Task item: Nothing more is wanted than an exact repeat of the data below.
START Data in this exercise
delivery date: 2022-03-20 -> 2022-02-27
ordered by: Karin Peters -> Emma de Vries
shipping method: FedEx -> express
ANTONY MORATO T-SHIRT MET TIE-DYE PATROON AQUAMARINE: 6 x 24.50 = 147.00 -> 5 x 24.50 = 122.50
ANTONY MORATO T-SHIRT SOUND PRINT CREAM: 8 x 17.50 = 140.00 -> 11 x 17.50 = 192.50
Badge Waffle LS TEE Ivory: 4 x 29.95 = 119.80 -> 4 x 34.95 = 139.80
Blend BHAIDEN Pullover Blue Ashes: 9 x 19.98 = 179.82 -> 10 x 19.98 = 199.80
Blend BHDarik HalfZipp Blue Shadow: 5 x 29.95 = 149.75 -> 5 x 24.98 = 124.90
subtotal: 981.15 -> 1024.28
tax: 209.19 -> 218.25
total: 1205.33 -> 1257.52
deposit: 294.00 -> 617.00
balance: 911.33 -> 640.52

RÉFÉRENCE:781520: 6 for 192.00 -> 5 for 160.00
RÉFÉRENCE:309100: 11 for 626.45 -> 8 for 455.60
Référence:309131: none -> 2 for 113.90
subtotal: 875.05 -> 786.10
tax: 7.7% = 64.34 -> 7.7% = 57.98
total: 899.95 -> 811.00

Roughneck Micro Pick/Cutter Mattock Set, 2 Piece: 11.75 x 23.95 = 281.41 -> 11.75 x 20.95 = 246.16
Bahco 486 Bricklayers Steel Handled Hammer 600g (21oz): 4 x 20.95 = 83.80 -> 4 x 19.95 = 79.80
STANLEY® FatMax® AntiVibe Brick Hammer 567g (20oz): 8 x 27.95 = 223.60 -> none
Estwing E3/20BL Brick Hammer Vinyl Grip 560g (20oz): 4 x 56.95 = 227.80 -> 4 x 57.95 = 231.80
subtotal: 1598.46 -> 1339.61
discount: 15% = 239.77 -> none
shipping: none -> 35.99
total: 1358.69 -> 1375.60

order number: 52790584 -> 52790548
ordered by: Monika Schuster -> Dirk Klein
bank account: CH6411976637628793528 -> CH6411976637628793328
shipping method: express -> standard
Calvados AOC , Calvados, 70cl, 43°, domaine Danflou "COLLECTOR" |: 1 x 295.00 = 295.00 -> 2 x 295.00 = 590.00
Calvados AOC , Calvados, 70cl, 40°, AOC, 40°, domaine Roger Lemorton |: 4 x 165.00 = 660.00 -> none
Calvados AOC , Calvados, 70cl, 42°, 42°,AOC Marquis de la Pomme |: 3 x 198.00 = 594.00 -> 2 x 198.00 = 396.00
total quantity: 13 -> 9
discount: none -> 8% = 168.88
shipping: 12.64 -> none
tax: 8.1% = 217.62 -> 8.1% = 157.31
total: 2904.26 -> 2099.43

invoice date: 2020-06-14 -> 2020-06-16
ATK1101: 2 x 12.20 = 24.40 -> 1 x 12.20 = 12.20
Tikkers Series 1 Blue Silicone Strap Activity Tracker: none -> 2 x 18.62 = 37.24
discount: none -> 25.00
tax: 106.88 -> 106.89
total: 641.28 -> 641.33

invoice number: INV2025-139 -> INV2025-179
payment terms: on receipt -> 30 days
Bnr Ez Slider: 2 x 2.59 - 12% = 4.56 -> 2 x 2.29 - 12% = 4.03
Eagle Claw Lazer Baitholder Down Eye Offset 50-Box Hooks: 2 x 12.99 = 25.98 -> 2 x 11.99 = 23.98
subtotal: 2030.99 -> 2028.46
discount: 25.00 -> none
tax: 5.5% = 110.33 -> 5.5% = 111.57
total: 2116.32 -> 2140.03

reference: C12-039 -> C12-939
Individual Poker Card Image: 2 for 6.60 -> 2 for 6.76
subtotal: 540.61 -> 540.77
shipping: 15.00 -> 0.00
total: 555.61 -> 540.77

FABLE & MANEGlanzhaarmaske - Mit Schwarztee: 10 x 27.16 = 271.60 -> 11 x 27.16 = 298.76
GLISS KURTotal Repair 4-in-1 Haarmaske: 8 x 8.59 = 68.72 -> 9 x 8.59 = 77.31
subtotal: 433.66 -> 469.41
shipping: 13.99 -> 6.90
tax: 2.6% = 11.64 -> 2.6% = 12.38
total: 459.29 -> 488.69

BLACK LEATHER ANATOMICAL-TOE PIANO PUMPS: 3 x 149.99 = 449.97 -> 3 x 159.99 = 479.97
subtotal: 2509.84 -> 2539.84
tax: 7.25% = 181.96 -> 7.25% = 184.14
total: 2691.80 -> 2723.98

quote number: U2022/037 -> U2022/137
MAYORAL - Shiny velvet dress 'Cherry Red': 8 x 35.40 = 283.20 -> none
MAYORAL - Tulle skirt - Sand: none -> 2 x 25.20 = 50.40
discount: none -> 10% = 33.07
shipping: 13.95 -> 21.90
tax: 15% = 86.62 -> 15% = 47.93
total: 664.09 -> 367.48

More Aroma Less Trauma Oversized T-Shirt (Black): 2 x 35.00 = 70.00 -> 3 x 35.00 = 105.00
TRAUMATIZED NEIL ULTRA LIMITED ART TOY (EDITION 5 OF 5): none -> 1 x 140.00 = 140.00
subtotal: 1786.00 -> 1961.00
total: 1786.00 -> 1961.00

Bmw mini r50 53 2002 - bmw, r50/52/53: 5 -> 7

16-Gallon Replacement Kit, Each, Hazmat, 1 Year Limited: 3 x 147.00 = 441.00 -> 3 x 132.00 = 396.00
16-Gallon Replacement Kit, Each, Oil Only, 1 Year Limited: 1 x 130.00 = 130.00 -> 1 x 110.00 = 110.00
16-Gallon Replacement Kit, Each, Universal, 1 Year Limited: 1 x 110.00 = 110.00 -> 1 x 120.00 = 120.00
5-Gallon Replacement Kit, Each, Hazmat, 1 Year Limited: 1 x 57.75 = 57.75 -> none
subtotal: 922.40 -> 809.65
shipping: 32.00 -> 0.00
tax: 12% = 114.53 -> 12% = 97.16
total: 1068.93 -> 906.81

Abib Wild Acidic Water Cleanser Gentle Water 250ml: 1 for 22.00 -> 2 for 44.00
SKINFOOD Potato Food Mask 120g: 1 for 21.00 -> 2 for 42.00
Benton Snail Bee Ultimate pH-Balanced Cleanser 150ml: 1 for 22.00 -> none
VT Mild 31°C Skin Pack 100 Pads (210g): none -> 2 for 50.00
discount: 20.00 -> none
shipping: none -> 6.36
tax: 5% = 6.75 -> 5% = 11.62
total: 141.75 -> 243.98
END Data in this exercise
Completed exercise:
delivery date: 2022-03-20 -> 2022-02-27
ordered by: Karin Peters -> Emma de Vries
shipping method: FedEx -> express
ANTONY MORATO T-SHIRT MET TIE-DYE PATROON AQUAMARINE: 6 x 24.50 = 147.00 -> 5 x 24.50 = 122.50
ANTONY MORATO T-SHIRT SOUND PRINT CREAM: 8 x 17.50 = 140.00 -> 11 x 17.50 = 192.50
Badge Waffle LS TEE Ivory: 4 x 29.95 = 119.80 -> 4 x 34.95 = 139.80
Blend BHAIDEN Pullover Blue Ashes: 9 x 19.98 = 179.82 -> 10 x 19.98 = 199.80
Blend BHDarik HalfZipp Blue Shadow: 5 x 29.95 = 149.75 -> 5 x 24.98 = 124.90
subtotal: 981.15 -> 1024.28
tax: 209.19 -> 218.25
total: 1205.33 -> 1257.52
deposit: 294.00 -> 617.00
balance: 911.33 -> 640.52

RÉFÉRENCE:781520: 6 for 192.00 -> 5 for 160.00
RÉFÉRENCE:309100: 11 for 626.45 -> 8 for 455.60
Référence:309131: none -> 2 for 113.90
subtotal: 875.05 -> 786.10
tax: 7.7% = 64.34 -> 7.7% = 57.98
total: 899.95 -> 811.00

Roughneck Micro Pick/Cutter Mattock Set, 2 Piece: 11.75 x 23.95 = 281.41 -> 11.75 x 20.95 = 246.16
Bahco 486 Bricklayers Steel Handled Hammer 600g (21oz): 4 x 20.95 = 83.80 -> 4 x 19.95 = 79.80
STANLEY® FatMax® AntiVibe Brick Hammer 567g (20oz): 8 x 27.95 = 223.60 -> none
Estwing E3/20BL Brick Hammer Vinyl Grip 560g (20oz): 4 x 56.95 = 227.80 -> 4 x 57.95 = 231.80
subtotal: 1598.46 -> 1339.61
discount: 15% = 239.77 -> none
shipping: none -> 35.99
total: 1358.69 -> 1375.60

order number: 52790584 -> 52790548
ordered by: Monika Schuster -> Dirk Klein
bank account: CH6411976637628793528 -> CH6411976637628793328
shipping method: express -> standard
Calvados AOC , Calvados, 70cl, 43°, domaine Danflou "COLLECTOR" |: 1 x 295.00 = 295.00 -> 2 x 295.00 = 590.00
Calvados AOC , Calvados, 70cl, 40°, AOC, 40°, domaine Roger Lemorton |: 4 x 165.00 = 660.00 -> none
Calvados AOC , Calvados, 70cl, 42°, 42°,AOC Marquis de la Pomme |: 3 x 198.00 = 594.00 -> 2 x 198.00 = 396.00
total quantity: 13 -> 9
discount: none -> 8% = 168.88
shipping: 12.64 -> none
tax: 8.1% = 217.62 -> 8.1% = 157.31
total: 2904.26 -> 2099.43

invoice date: 2020-06-14 -> 2020-06-16
ATK1101: 2 x 12.20 = 24.40 -> 1 x 12.20 = 12.20
Tikkers Series 1 Blue Silicone Strap Activity Tracker: none -> 2 x 18.62 = 37.24
discount: none -> 25.00
tax: 106.88 -> 106.89
total: 641.28 -> 641.33

invoice number: INV2025-139 -> INV2025-179
payment terms: on receipt -> 30 days
Bnr Ez Slider: 2 x 2.59 - 12% = 4.56 -> 2 x 2.29 - 12% = 4.03
Eagle Claw Lazer Baitholder Down Eye Offset 50-Box Hooks: 2 x 12.99 = 25.98 -> 2 x 11.99 = 23.98
subtotal: 2030.99 -> 2028.46
discount: 25.00 -> none
tax: 5.5% = 110.33 -> 5.5% = 111.57
total: 2116.32 -> 2140.03

reference: C12-039 -> C12-939
Individual Poker Card Image: 2 for 6.60 -> 2 for 6.76
subtotal: 540.61 -> 540.77
shipping: 15.00 -> 0.00
total: 555.61 -> 540.77

FABLE & MANEGlanzhaarmaske - Mit Schwarztee: 10 x 27.16 = 271.60 -> 11 x 27.16 = 298.76
GLISS KURTotal Repair 4-in-1 Haarmaske: 8 x 8.59 = 68.72 -> 9 x 8.59 = 77.31
subtotal: 433.66 -> 469.41
shipping: 13.99 -> 6.90
tax: 2.6% = 11.64 -> 2.6% = 12.38
total: 459.29 -> 488.69

BLACK LEATHER ANATOMICAL-TOE PIANO PUMPS: 3 x 149.99 = 449.97 -> 3 x 159.99 = 479.97
subtotal: 2509.84 -> 2539.84
tax: 7.25% = 181.96 -> 7.25% = 184.14
total: 2691.80 -> 2723.98

quote number: U2022/037 -> U2022/137
MAYORAL - Shiny velvet dress 'Cherry Red': 8 x 35.40 = 283.20 -> none
MAYORAL - Tulle skirt - Sand: none -> 2 x 25.20 = 50.40
discount: none -> 10% = 33.07
shipping: 13.95 -> 21.90
tax: 15% = 86.62 -> 15% = 47.93
total: 664.09 -> 367.48

More Aroma Less Trauma Oversized T-Shirt (Black): 2 x 35.00 = 70.00 -> 3 x 35.00 = 105.00
TRAUMATIZED NEIL ULTRA LIMITED ART TOY (EDITION 5 OF 5): none -> 1 x 140.00 = 140.00
subtotal: 1786.00 -> 1961.00
total: 1786.00 -> 1961.00

Bmw mini r50 53 2002 - bmw, r50/52/53: 5 -> 7

16-Gallon Replacement Kit, Each, Hazmat, 1 Year Limited: 3 x 147.00 = 441.00 -> 3 x 132.00 = 396.00
16-Gallon Replacement Kit, Each, Oil Only, 1 Year Limited: 1 x 130.00 = 130.00 -> 1 x 110.00 = 110.00
16-Gallon Replacement Kit, Each, Universal, 1 Year Limited: 1 x 110.00 = 110.00 -> 1 x 120.00 = 120.00
5-Gallon Replacement Kit, Each, Hazmat, 1 Year Limited: 1 x 57.75 = 57.75 -> none
subtotal: 922.40 -> 809.65
shipping: 32.00 -> 0.00
tax: 12% = 114.53 -> 12% = 97.16
total: 1068.93 -> 906.81

Abib Wild Acidic Water Cleanser Gentle Water 250ml: 1 for 22.00 -> 2 for 44.00
SKINFOOD Potato Food Mask 120g: 1 for 21.00 -> 2 for 42.00
Benton Snail Bee Ultimate pH-Balanced Cleanser 150ml: 1 for 22.00 -> none
VT Mild 31°C Skin Pack 100 Pads (210g): none -> 2 for 50.00
discount: 20.00 -> none
shipping: none -> 6.36
tax: 5% = 6.75 -> 5% = 11.62
total: 141.75 -> 243.98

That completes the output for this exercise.